## What the exercise asks
In the records below, begin at the line containing "-14,21 +14,21 @@" and end at the line containing "position:relative; height:17px; margin-top:22px;"; quote every line in that span exactly, including both boundary lines, and no others.

─── Data shown ───

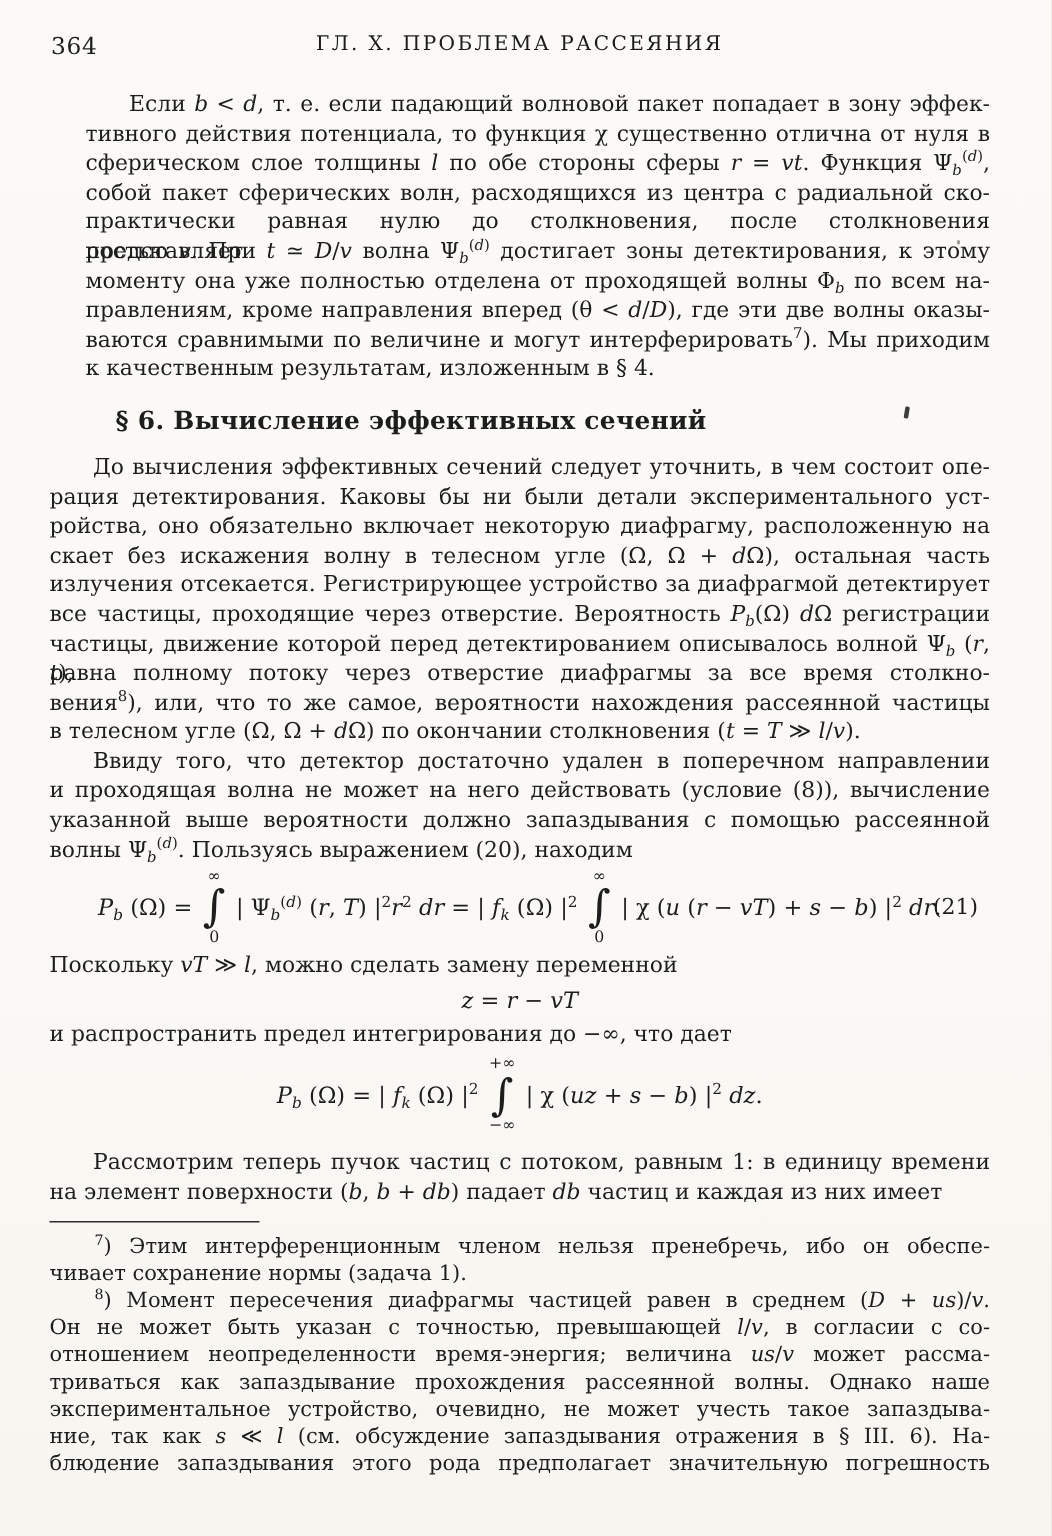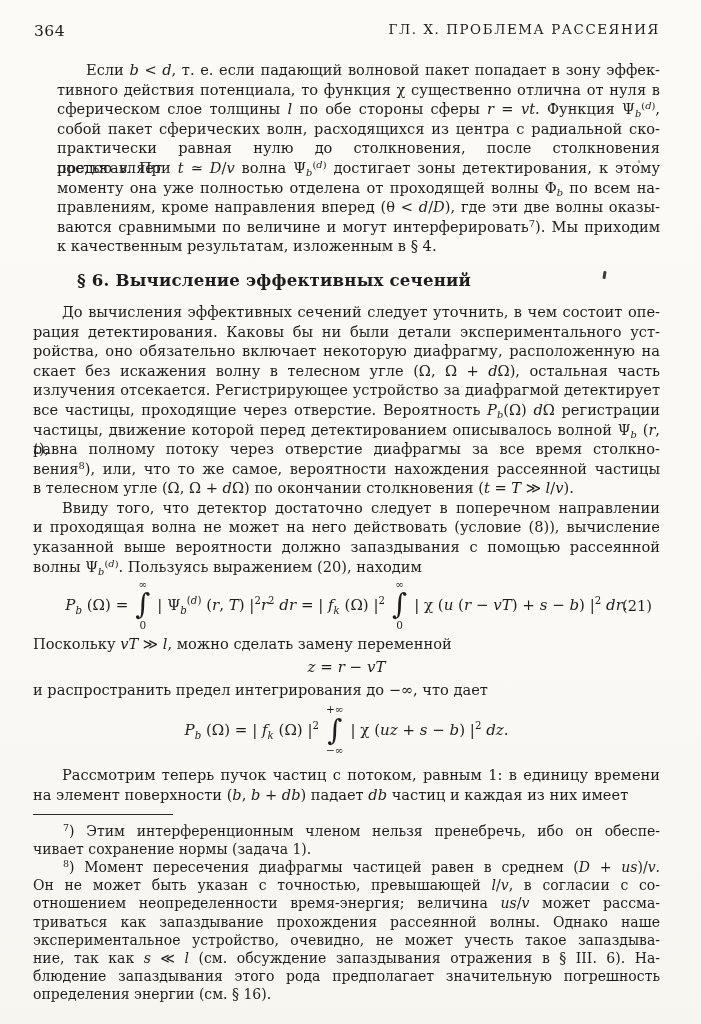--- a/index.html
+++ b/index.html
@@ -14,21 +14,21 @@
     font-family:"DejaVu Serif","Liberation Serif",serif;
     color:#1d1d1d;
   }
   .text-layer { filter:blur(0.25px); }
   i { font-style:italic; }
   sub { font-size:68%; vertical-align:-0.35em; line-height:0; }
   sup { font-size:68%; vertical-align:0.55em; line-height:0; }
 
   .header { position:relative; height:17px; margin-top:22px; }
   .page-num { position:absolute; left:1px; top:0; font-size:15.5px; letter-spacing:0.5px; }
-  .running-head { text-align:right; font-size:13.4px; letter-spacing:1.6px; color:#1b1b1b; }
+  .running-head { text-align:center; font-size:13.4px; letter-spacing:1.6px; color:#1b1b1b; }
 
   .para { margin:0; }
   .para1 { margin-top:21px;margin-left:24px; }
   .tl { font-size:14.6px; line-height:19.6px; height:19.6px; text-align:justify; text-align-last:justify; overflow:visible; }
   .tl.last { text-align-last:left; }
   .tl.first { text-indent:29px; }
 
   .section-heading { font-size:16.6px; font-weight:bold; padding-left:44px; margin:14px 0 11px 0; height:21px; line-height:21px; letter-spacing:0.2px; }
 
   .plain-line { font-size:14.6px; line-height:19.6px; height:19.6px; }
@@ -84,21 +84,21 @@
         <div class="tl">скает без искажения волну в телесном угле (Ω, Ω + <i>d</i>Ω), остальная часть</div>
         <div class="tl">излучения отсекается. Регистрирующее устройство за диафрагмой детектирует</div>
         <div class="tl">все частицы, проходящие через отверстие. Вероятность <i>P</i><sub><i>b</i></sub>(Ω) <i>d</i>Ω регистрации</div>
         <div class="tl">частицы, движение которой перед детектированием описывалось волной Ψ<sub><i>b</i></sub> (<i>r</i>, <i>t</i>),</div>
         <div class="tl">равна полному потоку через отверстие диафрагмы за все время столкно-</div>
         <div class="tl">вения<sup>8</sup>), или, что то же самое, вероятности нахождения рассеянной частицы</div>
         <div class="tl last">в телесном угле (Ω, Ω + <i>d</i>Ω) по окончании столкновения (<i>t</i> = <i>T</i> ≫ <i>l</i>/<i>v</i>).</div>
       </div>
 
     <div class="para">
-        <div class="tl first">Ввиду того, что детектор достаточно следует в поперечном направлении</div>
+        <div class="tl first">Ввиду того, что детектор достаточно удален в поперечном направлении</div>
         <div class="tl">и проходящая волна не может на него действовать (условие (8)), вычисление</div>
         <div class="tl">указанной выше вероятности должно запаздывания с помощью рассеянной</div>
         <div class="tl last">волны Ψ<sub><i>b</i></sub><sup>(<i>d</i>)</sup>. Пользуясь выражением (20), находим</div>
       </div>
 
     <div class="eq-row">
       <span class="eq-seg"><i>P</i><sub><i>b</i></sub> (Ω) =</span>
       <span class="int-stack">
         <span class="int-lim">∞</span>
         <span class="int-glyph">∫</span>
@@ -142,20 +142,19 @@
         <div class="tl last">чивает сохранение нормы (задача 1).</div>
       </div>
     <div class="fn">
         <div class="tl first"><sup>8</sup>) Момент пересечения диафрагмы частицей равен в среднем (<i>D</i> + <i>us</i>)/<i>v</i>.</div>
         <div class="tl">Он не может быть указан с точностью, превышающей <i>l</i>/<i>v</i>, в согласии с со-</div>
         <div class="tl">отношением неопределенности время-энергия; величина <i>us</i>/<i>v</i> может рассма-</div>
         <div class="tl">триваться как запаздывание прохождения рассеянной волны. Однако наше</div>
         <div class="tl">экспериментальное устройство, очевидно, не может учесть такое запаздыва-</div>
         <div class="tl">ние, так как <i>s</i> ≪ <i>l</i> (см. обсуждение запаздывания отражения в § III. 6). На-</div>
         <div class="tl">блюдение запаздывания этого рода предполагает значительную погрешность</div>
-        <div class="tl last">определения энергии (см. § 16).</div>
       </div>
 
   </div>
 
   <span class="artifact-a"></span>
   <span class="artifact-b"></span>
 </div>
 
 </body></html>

───

## Task result
@@ -14,21 +14,21 @@
     font-family:"DejaVu Serif","Liberation Serif",serif;
     color:#1d1d1d;
   }
   .text-layer { filter:blur(0.25px); }
   i { font-style:italic; }
   sub { font-size:68%; vertical-align:-0.35em; line-height:0; }
   sup { font-size:68%; vertical-align:0.55em; line-height:0; }
 
   .header { position:relative; height:17px; margin-top:22px; }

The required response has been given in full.